Come on to my house. I’ll bake you a cake.
A greedy light came into the blonde’s eyes at the thought of free food, and she thought to herself: This bitch makes fifty-sixty dollars a day because she represents herself. No Queen’s cut. She’s got her own place; she’s got her red light. I cannot deal with this. I gotta . . . —Where are you staying, honey? she purred.
I . . . I . . . Oh, this john named Henry . . . See where he . . . Hey, Dom, I feel faint. I need to cop. I need to take a leak . . .
So all that stuff about cats was just bullshit, wasn’t it?
Wasn’t it?
You’re just another stinking homeless tramp. You’d better run, honey. You’d better run fast and far. You know why? Because if the Queen sees you, she’s going to
cut out your eyes . . .
Screaming, the false Irene fled as fast as she could, step by shaking step, all the way to Magic Burgers & Donuts on Twentieth and Mission (
OPEN 25 HOURS
, said the sign), and then from inside her greasy bra she fished out four quarters with her blackened hands so that she could buy a doughnut and sit inside for an hour to hide and lurk and weep, while Domino laughed, her hands on her hips, and swaggered up and down Capp Street like the queen of the entire world.
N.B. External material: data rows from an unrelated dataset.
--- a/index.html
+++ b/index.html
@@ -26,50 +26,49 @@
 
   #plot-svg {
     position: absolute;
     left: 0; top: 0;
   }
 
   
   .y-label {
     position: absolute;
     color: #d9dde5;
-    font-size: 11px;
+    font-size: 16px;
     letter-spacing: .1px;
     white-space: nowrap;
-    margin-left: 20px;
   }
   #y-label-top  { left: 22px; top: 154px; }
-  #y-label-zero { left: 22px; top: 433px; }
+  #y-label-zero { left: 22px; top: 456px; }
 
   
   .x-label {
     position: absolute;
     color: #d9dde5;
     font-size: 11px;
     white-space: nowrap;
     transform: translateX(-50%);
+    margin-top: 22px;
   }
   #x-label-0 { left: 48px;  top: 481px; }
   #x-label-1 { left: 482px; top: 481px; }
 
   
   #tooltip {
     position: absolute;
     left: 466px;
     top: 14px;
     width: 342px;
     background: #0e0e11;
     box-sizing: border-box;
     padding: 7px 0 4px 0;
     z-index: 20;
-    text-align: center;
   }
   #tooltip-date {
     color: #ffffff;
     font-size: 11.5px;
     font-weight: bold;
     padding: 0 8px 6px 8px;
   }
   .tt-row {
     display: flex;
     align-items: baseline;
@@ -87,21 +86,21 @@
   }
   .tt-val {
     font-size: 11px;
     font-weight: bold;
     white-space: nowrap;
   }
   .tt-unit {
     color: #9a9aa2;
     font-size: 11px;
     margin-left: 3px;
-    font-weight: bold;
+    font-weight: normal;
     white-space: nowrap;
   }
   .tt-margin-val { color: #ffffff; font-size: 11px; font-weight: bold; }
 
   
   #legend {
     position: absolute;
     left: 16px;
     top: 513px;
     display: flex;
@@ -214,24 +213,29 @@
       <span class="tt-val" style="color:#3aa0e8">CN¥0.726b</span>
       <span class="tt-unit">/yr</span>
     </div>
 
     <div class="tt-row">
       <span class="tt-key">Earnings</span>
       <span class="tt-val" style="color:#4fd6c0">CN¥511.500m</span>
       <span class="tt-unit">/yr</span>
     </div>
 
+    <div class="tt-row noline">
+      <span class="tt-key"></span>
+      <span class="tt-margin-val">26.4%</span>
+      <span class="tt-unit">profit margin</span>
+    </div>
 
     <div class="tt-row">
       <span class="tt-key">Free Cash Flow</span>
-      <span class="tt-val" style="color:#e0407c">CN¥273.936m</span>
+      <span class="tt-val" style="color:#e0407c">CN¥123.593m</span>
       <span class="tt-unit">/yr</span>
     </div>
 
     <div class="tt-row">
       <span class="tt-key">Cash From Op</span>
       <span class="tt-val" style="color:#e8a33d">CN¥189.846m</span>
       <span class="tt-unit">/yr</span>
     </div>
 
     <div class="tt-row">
You over thirty-five? said the old man at Muddy Waters coffeeshop, where Tyler had ultimately gone without Lily, and without giving Lily a dollar, either, being akin to Domino who in the course of business games which called into play all her calibrations of volition and capability could rapidly compute the prudence of any given expense. Tyler had computed that the dollar would be wasted. So he sat at a table drinking espresso as rich and reddish-brown as Chocolate’s flesh, wondering what to do. Perhaps this old man could see this, and was the latest incarnation of Christ come to help him, for as long as Tyler was willing to entertain such ideas about the Queen of the Whores, why not believe similar nonsense about any stranger?
Yeah, he said, waiting for the pitch.
Then marry for money, not for love, the old man advised. Love you can always pick up someplace else. It won’t last, so marry for money.
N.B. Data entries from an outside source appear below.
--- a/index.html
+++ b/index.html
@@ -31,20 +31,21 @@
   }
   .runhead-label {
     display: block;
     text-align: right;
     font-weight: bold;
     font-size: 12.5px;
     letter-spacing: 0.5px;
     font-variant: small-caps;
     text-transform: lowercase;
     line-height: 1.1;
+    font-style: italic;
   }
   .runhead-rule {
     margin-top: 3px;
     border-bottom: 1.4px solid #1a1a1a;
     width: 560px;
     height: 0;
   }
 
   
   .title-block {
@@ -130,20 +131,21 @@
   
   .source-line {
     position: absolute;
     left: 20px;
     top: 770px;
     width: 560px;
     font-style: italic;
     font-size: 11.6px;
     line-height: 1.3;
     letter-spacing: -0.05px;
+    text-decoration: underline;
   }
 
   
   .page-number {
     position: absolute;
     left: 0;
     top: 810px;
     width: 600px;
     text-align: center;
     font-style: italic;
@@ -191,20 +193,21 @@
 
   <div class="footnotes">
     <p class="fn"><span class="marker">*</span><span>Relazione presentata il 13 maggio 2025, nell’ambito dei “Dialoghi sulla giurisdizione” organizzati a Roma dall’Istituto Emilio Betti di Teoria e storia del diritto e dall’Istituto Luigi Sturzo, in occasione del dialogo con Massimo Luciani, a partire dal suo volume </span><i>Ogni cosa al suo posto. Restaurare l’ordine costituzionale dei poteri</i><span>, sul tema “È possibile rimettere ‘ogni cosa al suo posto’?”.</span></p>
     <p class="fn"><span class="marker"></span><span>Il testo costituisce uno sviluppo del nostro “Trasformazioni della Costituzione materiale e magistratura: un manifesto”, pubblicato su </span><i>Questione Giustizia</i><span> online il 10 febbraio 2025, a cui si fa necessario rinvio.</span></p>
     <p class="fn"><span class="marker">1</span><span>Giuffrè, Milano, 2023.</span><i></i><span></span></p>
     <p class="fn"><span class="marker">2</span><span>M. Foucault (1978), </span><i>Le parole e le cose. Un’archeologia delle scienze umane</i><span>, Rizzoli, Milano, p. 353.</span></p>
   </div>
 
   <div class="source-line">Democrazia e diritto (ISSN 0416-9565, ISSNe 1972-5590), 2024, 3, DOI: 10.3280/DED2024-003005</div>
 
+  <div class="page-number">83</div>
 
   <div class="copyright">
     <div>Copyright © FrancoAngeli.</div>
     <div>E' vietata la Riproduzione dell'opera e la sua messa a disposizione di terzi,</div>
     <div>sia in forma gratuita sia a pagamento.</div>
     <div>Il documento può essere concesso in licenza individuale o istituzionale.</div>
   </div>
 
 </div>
Good thinking, said Tyler, draining his espresso.
Some girl wants to marry me, but I says to her, I’m choosy. I like to pick my own wife, and that don’t mean you! the old man concluded gleefully.
Mm hm, said Tyler.
Having proven that he was the boss in this world, that not just any woman could have him, the old man went cheerfully back to his vocation, which was panhandling. On the way out, Tyler handed him a quarter.
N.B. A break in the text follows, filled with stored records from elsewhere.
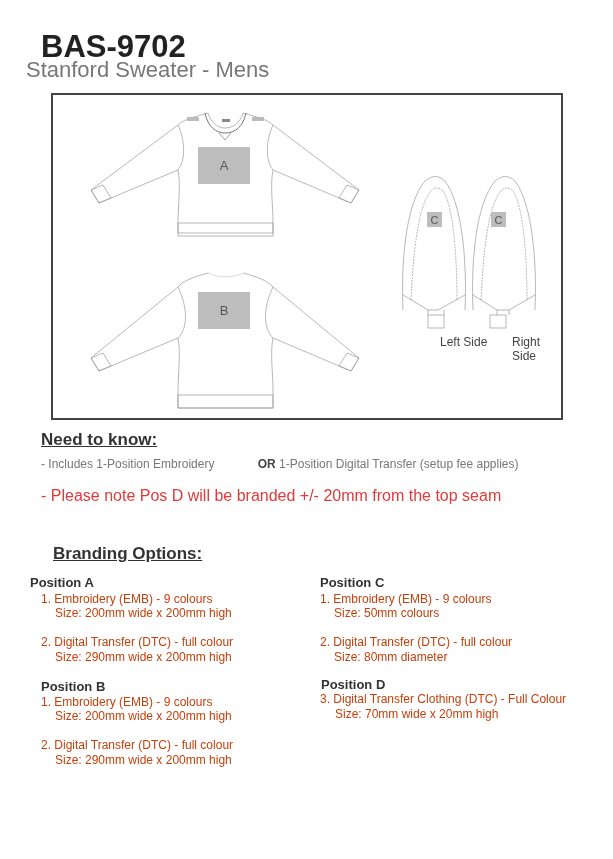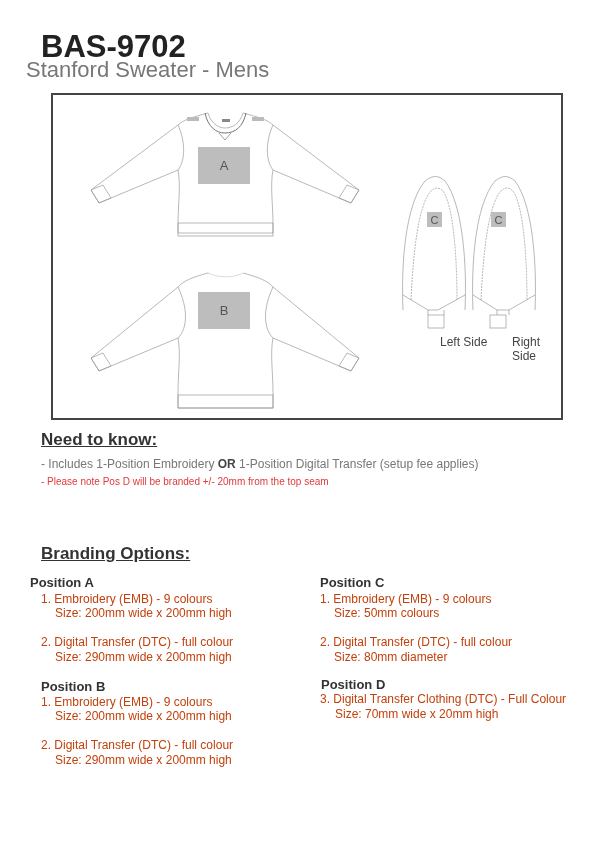--- a/index.html
+++ b/index.html
@@ -9,21 +9,21 @@
   .name { position: absolute; left: 26px; top: 57px; font-size: 22px; color: #777; }
   .frame { position: absolute; left: 51px; top: 93px; width: 508px; height: 323px;
            border: 2px solid #444; background: #fff; }
   .frame svg { position: absolute; left: 0; top: 0; }
   .zone { position: absolute; background: #bdbdbd; color: #555; font-size: 13px;
           display: flex; align-items: center; justify-content: center; }
   .side-label { position: absolute; font-size: 12px; color: #444; padding-left: 28px; }
   .h2 { position: absolute; left: 41px; font-size: 17px; font-weight: bold; color: #333;
         text-decoration: underline; }
   .note { position: absolute; left: 41px; font-size: 12px; color: #777; white-space: nowrap; }
-  .note b { color: #444; }
+  .note b { color: #444; margin-left: 40px; }
   .note.red { color: #e03a3a; }
   .pos-title { position: absolute; font-size: 13px; font-weight: bold; color: #333; }
   .line { position: absolute; font-size: 12px; color: #c2410c; white-space: nowrap; }
 </style>
 </head>
 <body>
 
 <div class="code">BAS-9702</div>
 <div class="name">Stanford Sweater - Mens</div>
 
@@ -77,23 +77,23 @@
   <div class="zone" style="left:145px;top:52px;width:52px;height:37px;">A</div>
   <div class="zone" style="left:145px;top:197px;width:52px;height:37px;">B</div>
   <div class="zone" style="left:374px;top:117px;width:15px;height:15px;font-size:11px;">C</div>
   <div class="zone" style="left:438px;top:117px;width:15px;height:15px;font-size:11px;">C</div>
   <div class="side-label" style="left:359px;top:240px;">Left Side</div>
   <div class="side-label" style="left:399px;top:240px;margin-left:32px;">Right Side</div>
 </div>
 
 <div class="h2" style="top:430px;text-align:center;">Need to know:</div>
 <div class="note" style="top:457px;"><span>- Includes 1-Position Embroidery </span><b>OR</b><span> 1-Position Digital Transfer (setup fee applies)</span></div>
-<div class="note red" style="top:476px;font-size:10px;">- Please note Pos D will be branded +/- 20mm from the top seam</div>
+<div class="note red" style="top:487px;font-size:16px;">- Please note Pos D will be branded +/- 20mm from the top seam</div>
 
-<div class="h2" style="top:544px;">Branding Options:</div>
+<div class="h2" style="top:544px;margin-left:12px;">Branding Options:</div>
 
 <div>
   <div class="pos-title" style="left:30px;top:575px;">Position A</div>
   <div class="line" style="left:41px;top:592px;">1. Embroidery (EMB) - 9 colours</div>
   <div class="line" style="left:55px;top:606px;">Size: 200mm wide x 200mm high</div>
   <div class="line" style="left:41px;top:635px;">2. Digital Transfer (DTC) - full colour</div>
   <div class="line" style="left:55px;top:650px;">Size: 290mm wide x 200mm high</div>
 </div>
 
 <div>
He was so lost now like Dante’s pilgrim at the very beginning of the
Inferno
that this new love of his, which perhaps we should simply call an engagement, had already split his life into many additional doublings and halflings through which he wandered as if through a maze of dripping ice-caverns, the terrible directionlessness of his journeying growing and growing before him like concretions of solid hydroxic acid which his touch could melt only a little and so he felt wearily frozen, unable to visualize either his future or his past. Everything was good and bad together. Everything was mixed together like Domino’s grey strands of hair amidst the blonde. In other words, his way had become as open to the lamplight of all possibilities as the Mission, where you can leave the drug dealers literally waiting at the door when you go into some bluegrass-riddled bookstore or other to admire the acquerelles of Moreau or the engravings of Dan Smooth. Only a native California psychic can see all the way to the freeway sign which says
LAST SF EXIT.
Only a fast-talking Tenderloin girl can see half a block ahead to the car that
might
be slowing down, and so she’ll run out into traffic, beckoning, muttering: Come on, come on, come
on . . .
—Did Tyler stand on the threshold of infinity or of a narrow grave? How could he advance a step, not knowing? He remembered the time that Irene
had gotten lost in traffic when she was supposed to meet his mother and John for the weekend in Sacramento, and when she arrived two hours late she stood outside the door for another fifteen minutes, too afraid to go in. Inside, the three of them had just finished their cold dinner. It was Tyler who found her, when he went out in the dark to empty the trash.